GitHub ActionsとCOVERALLによるOSSカバレッジテストの可視化
GCC用のカバレッジテストツールであるGCOVにはHTMLレポートを出力する機能があります。この機能をGitHub Actionsから使用してCOVERALLSで可視化できるようにしました。
動機
GCOVはきれいなレポートを作ってくれますが、毎回ちょっとした手順を踏む必要があります。
- ビルド時に--coverageオプションを作る必要がある(コンフィギュレーション時に1回)
- テストプログラムを実行する必要がある(ビルド後に1回)
- カバレージ出力をHTMLに変更する一連のプログラムを実行する必要がある。
スクリプトを作ってVSCodeのタスクにでも登録すれば済む話ですが、正直言ってOSSの場合ビルドごとにチェックするものでもないのでタスクそのものを忘れかねません。
また、CMakeのビルドだとソースツリーの構成によってはビルドツリーのだいぶ深いところにレポートが作られるので、毎回見に行くのはちょっと億劫です。
そこでGitHub Actionsを使おうと考えたわけです。
Gcovr Action
GitHubのマーケットプレースには多数のアクションが登録されています。これらを使うと面倒なワークフローもあっさり実現でき(ることがあり)ます。
今回注目したのはGCovr Actionで、これを使うとGCOVの出力からレポートを簡単に作ることができます。どのくらい簡単かと言うと、リンク先のサンプルを自分のプロジェクトで使ったところあっさり動作しました。
name: test
on:
push:
jobs:
test-project:
runs-on: ubuntu-22.04
steps:
- name: Checkout Project
uses: actions/checkout@v4.2.0
- name: Build Project
uses: threeal/cmake-action@v2.0.0
- name: Test Project
uses: threeal/ctest-action@v1.1.0
- name: Check Test Coverage
uses: threeal/gcovr-action@v1.1.0
このままではGCOVの出力であるレポートを取り出せませんが、それでもCTestの結果によってWorkflowの動作結果をグリーン/レッドに表示できます。

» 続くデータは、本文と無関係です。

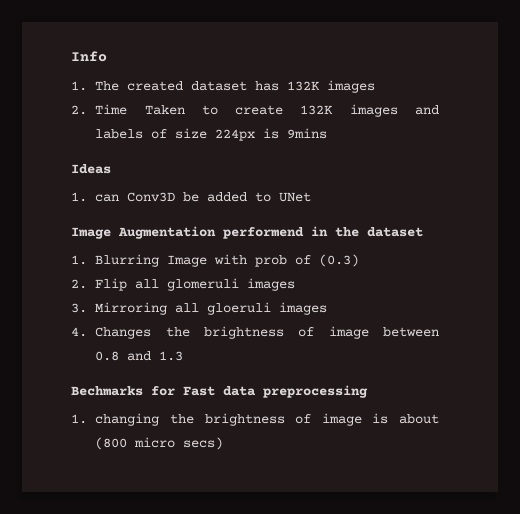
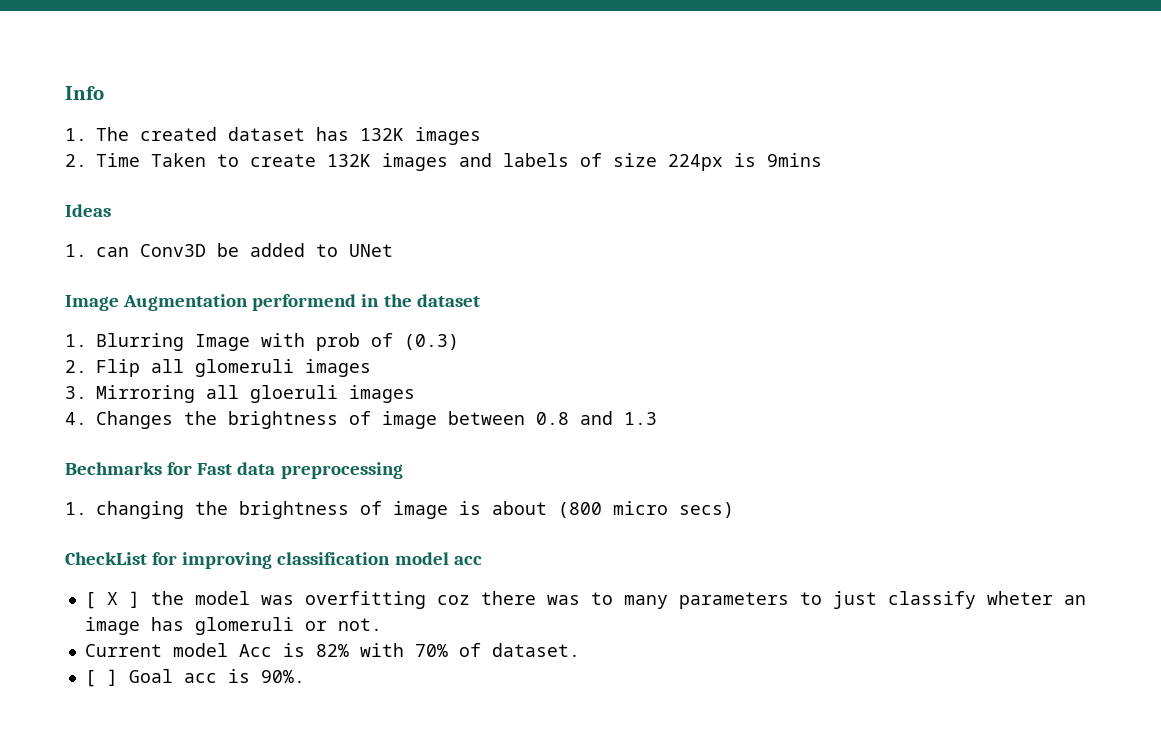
+ CheckList for improving classification model acc
+ [ X ] the model was overfitting coz there was to many parameters to just classify wheter an image has glomeruli or not.
+ Current model Acc is 82% with 70% of dataset.
+ [ ] Goal acc is 90%.

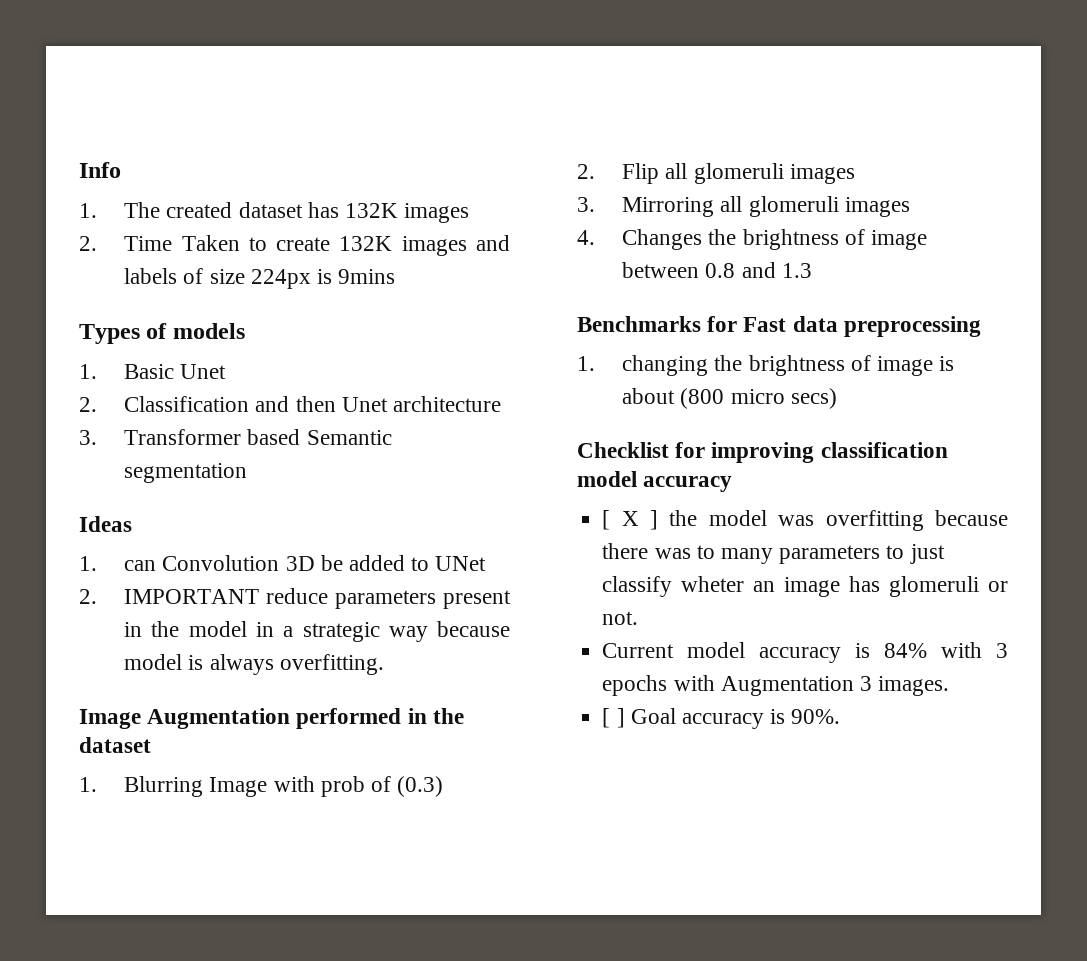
+ Types of models
+ 1. Basic Unet
+ 2. Classification and then Unet architecture
+ 3. Transformer based Semantic segmentation
- 1. can Conv3D be added to UNet
+ 1. can Convolution 3D be added to UNet
+ 2. IMPORTANT reduce parameters present in the model in a strategic way because model is always overfitting.
- Image Augmentation performend in the dataset
+ Image Augmentation performed in the dataset
- 3. Mirroring all gloeruli images
+ 3. Mirroring all glomeruli images
- Bechmarks for Fast data preprocessing
+ Benchmarks for Fast data preprocessing
- CheckList for improving classification model acc
+ Checklist for improving classification model accuracy
- [ X ] the model was overfitting coz there was to many parameters to just classify wheter an image has glomeruli or not.
+ [ X ] the model was overfitting because there was to many parameters to just classify wheter an image has glomeruli or not.
- Current model Acc is 82% with 70% of dataset.
+ Current model accuracy is 84% with 3 epochs with Augmentation 3 images.
- [ ] Goal acc is 90%.
+ [ ] Goal accuracy is 90%.

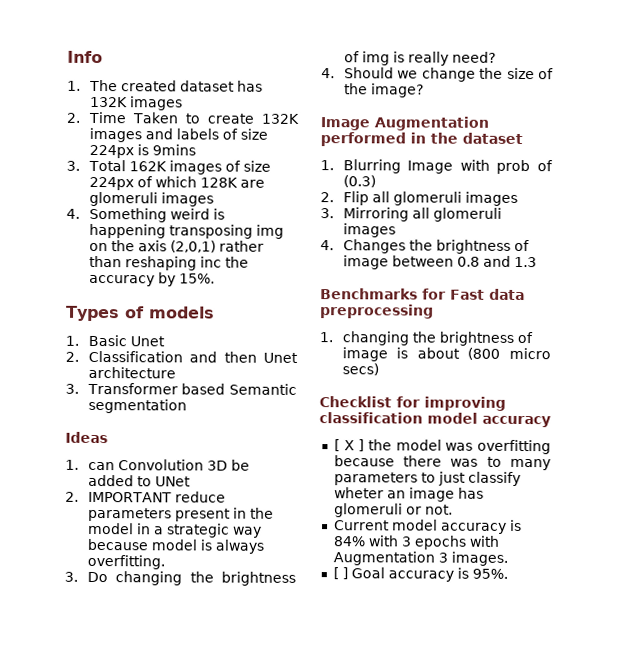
+ 3. Total 162K images of size 224px of which 128K are glomeruli images
+ 4. Something weird is happening transposing img on the axis (2,0,1) rather than reshaping inc the accuracy by 15%.
+ 3. Do changing the brightness of img is really need?
+ 4. Should we change the size of the image?
- [ ] Goal accuracy is 90%.
+ [ ] Goal accuracy is 95%.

さて、このサンプルに3行追加するだけで、COVERALLSにレポートを表示させることができます。
name: Coverage-Test
on:
push:
jobs:
test-project:
runs-on: ubuntu-22.04
steps:
- name: Checkout Project
uses: actions/checkout@v4.2.0
- name: Build Project
uses: threeal/cmake-action@v2.0.0
- name: Test Project
uses: threeal/ctest-action@v1.1.0
- name: Check Test Coverage
uses: threeal/gcovr-action@v1.1.0
with:
coveralls-send: true
excludes: build/* test/*
追加したのは最後の3行です。そして最後の1行は「レポートから除外する」ファイルを指定する補助情報ですので、実質2行追加しただけでレポートをCOVERALLに飛ばすことができます。
COVERALLS
COVERALLSによる表示については私の処理結果を例として挙げます。念のためスクリーンショットも示します。
COVERALLSとGitHubのアカウントを連携させると、ソースコードの行ごとにカバーされているか否かを色分けしてくれます。
このレポートを作ったリポジトリへのリンクも示しておきます。実験用のリポジトリですので、最新のコミットではなくcoverallsタグを参照するようにしてください。
COVERALLSサービスは随分前からあるようなのですが、存在が当たり前すぎるのか余り説明が見当たりませんでした。メモとして記事にした次第です。